= Don Millard =

Don Millard (born November 28, 1955) is the Directorate Head of the Engineering Directorate at the National Science Foundation (NSF). Prior to joining NSF, he was a faculty member at Rensselaer Polytechnic Institute and the originator of the Mobile Studio Project. In 1999 he started thinking about a way to enable students to perform experiments anytime, anyplace—specifically those that use an oscilloscope, function generator, digital control, and some form of power supply. He started the Mobile Studio project by looking at commercially available solutions, which were prohibitively expensive; while choosing to involve students in bringing the project's vision to reality. Jason Coutermarsh, then a student at Rensselaer Polytechnic Institute (RPI), joined the project in the summer of 2004 and they developed a complete functional input/output board (IOBoard) hardware/software prototype. With the support of several technology companies and the National Science Foundation, the Mobile Studio Project is now being utilized to enhance science, math, engineering and technology education around the world.

==Life==
Born in Chicago, Illinois to Harold and Shirley Millard on November 28, 1955, Don grew up in Skokie, Illinois and began playing guitar at age 10. He traveled with the musical group Up With People in 1973–1974, after which he attended college at the University of Illinois at Urbana-Champaign and Worcester Polytechnic Institute (WPI). He obtained a B.S. in electrical engineering from WPI and attended graduate school at Rensselaer Polytechnic Institute (RPI), in Troy, NY. He did his doctoral work in the areas of plasma physics and electrical testing; generating a patent for the development of a laser-induced, plasma-based "Non-Contact Electrical Pathway," which is used to functionally test ultra fine-pitch electrical components.

==Career==
He first joined RPI as an instructor in 1983 (while a graduate student) and began teaching courses and performing manufacturing related research within the school of engineering. Prior to joining the university, he spent two years as a biomedical engineer at Veteran's Administration Hospital in Albany, NY; two years involved with cardiac monitor design at Electronics for Medicine, in Sudbury, MA.

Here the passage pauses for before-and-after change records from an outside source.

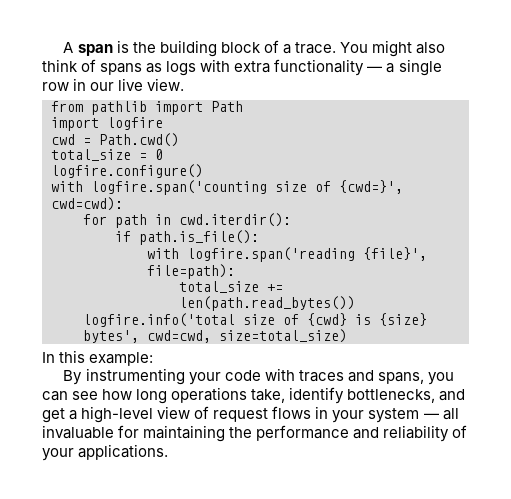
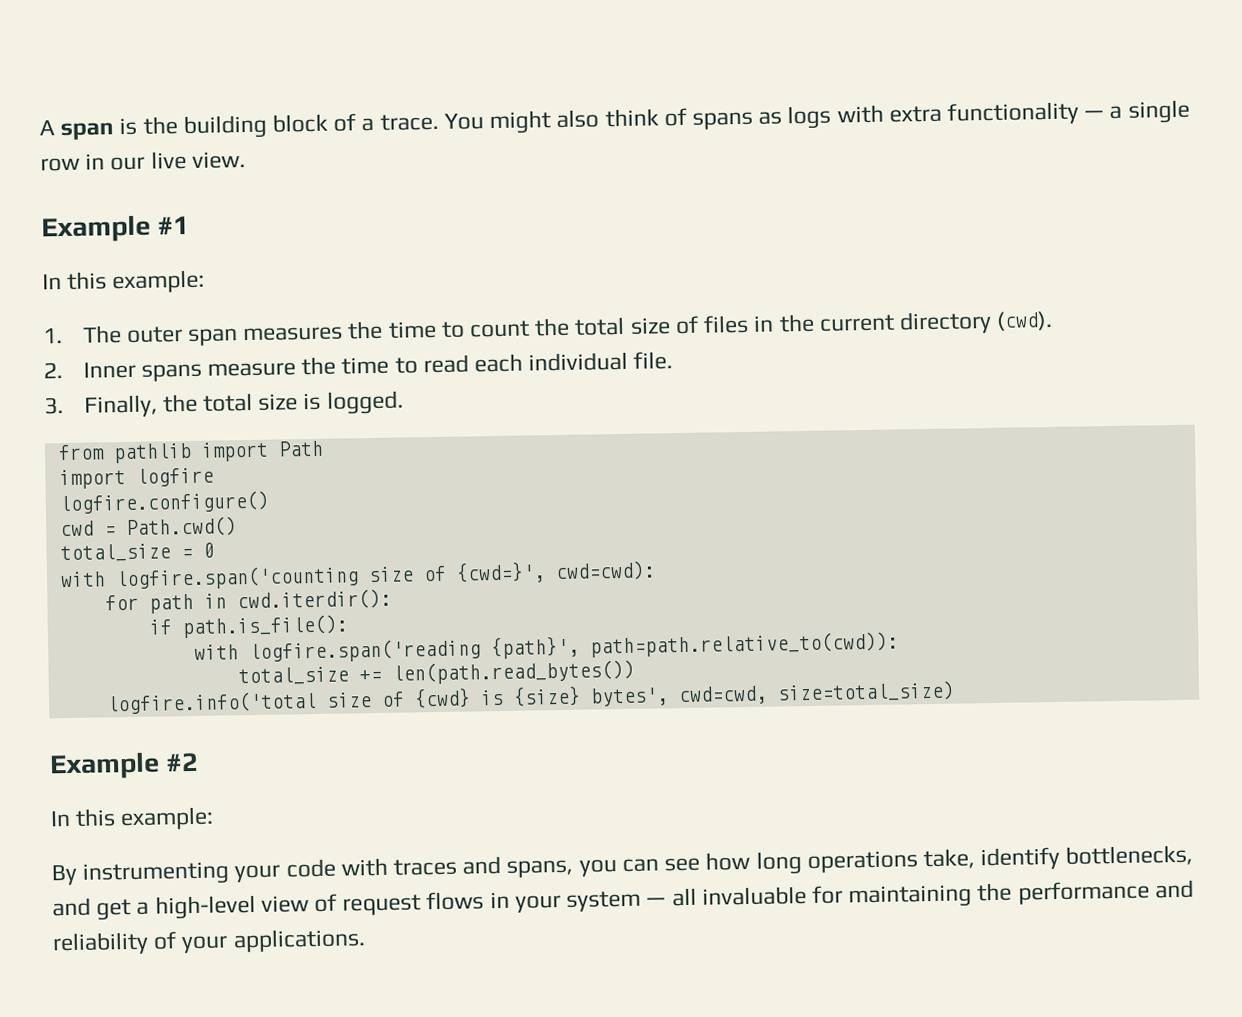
+ Example #1
+ In this example:
+ 1. The outer span measures the time to count the total size of files in the current directory (cwd).
+ 2. Inner spans measure the time to read each individual file.
+ 3. Finally, the total size is logged.
+ logfire.configure()
- logfire.configure()
- with logfire.span('reading {file}', file=path):
+ with logfire.span('reading {path}', path=path.relative_to(cwd)):
+ Example #2

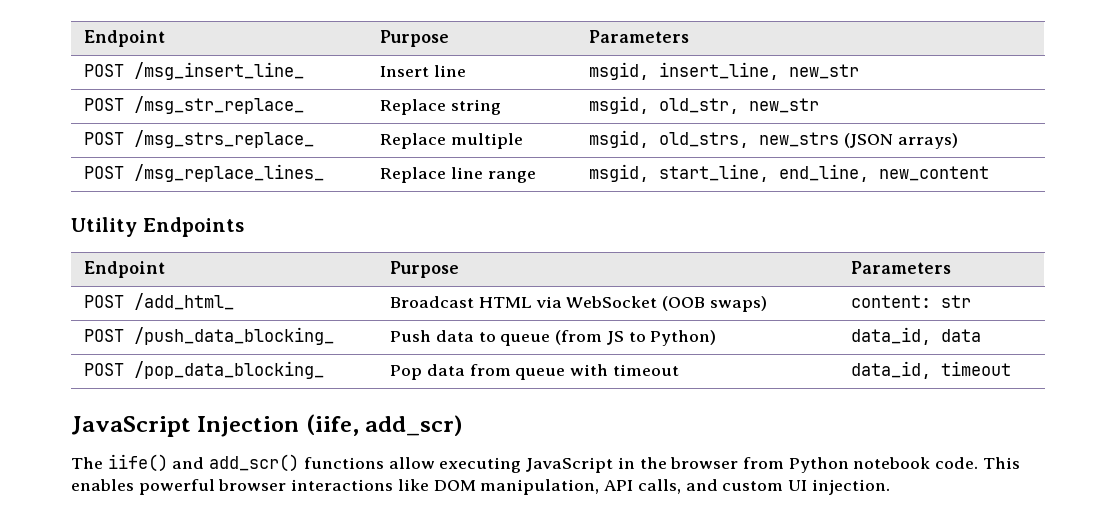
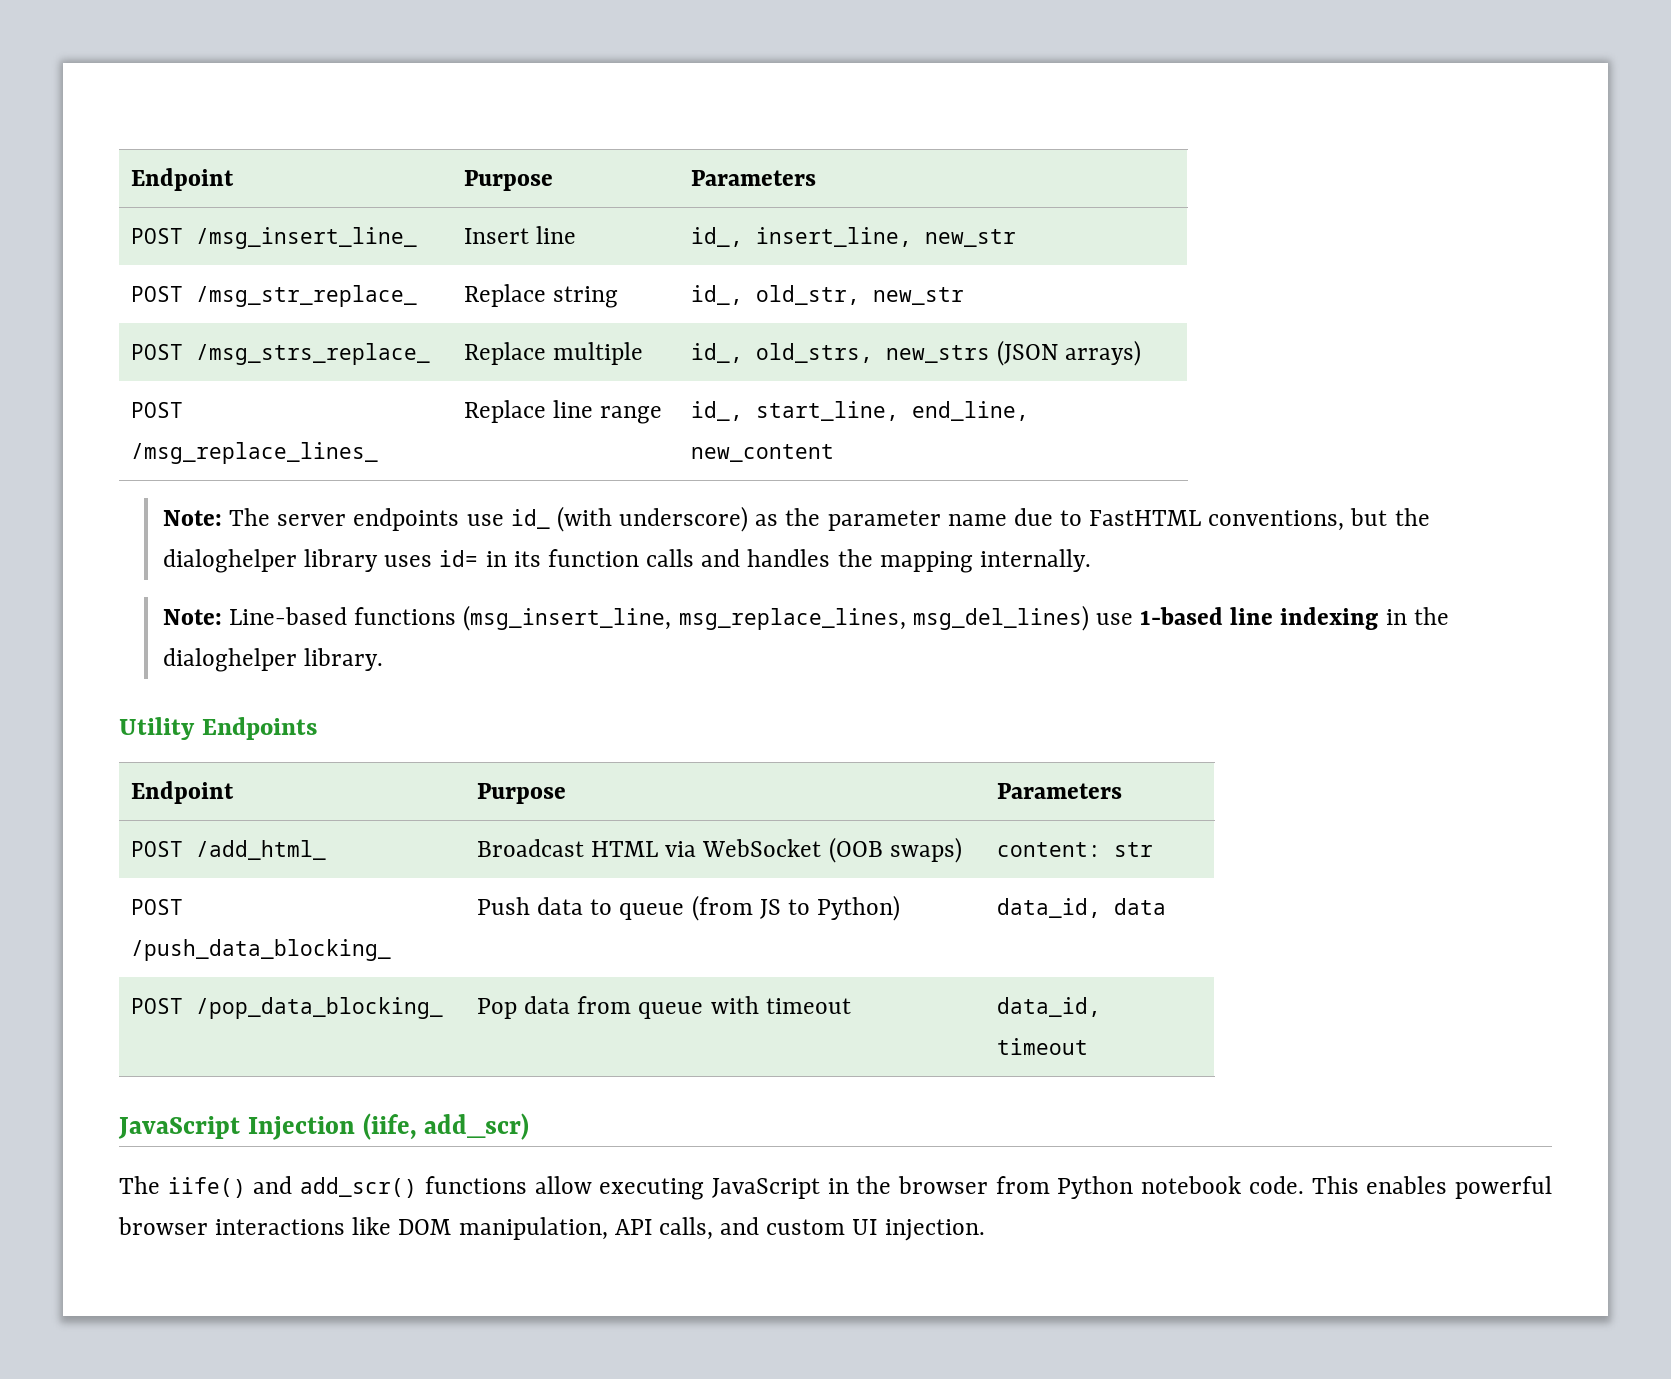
- POST /msg_insert_line_ | Insert line | msgid, insert_line, new_str
+ POST /msg_insert_line_ | Insert line | id_, insert_line, new_str
- POST /msg_str_replace_ | Replace string | msgid, old_str, new_str
+ POST /msg_str_replace_ | Replace string | id_, old_str, new_str
- POST /msg_strs_replace_ | Replace multiple | msgid, old_strs, new_strs (JSON arrays)
+ POST /msg_strs_replace_ | Replace multiple | id_, old_strs, new_strs (JSON arrays)
- POST /msg_replace_lines_ | Replace line range | msgid, start_line, end_line, new_content
+ POST /msg_replace_lines_ | Replace line range | id_, start_line, end_line, new_content
+ Note: The server endpoints use id_ (with underscore) as the parameter name due to FastHTML conventions, but the dialoghelper library uses id= in its function calls and handles the mapping internally.
+ Note: Line-based functions (msg_insert_line, msg_replace_lines, msg_del_lines) use 1-based line indexing in the dialoghelper library.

During his many years at RPI, he served as an award-winning faculty member of the Electrical, Computer, and Systems Engineering Department and had several administrative roles. He was a member of Rensselaer's Center for Integrated Electronics (including six years as the director), served as the technical director of the Design and Manufacturing Institute, and was a senior project manager for the Center for Manufacturing Productivity and Technology Transfer. He created and directed the Academy of Electronic Media at RPI, which specializes in the development and use of engaging interactive electronic media and educational technology. The academy's developments have won a number of national awards, such as the distinguished 2003 Premier Award for Excellence in Engineering Education Courseware.

==Music==
He has continued his involvement in music since traveling with Up With People, often playing in various bands (e.g. Carriage House, Deuce) and serving as a guitarist for other artists. He has written a number of songs and has compiled them in an album that is titled "Alternatives." A number of his songs have been available via the internet since the mid-1990s and have been used in a variety of his multimedia performances.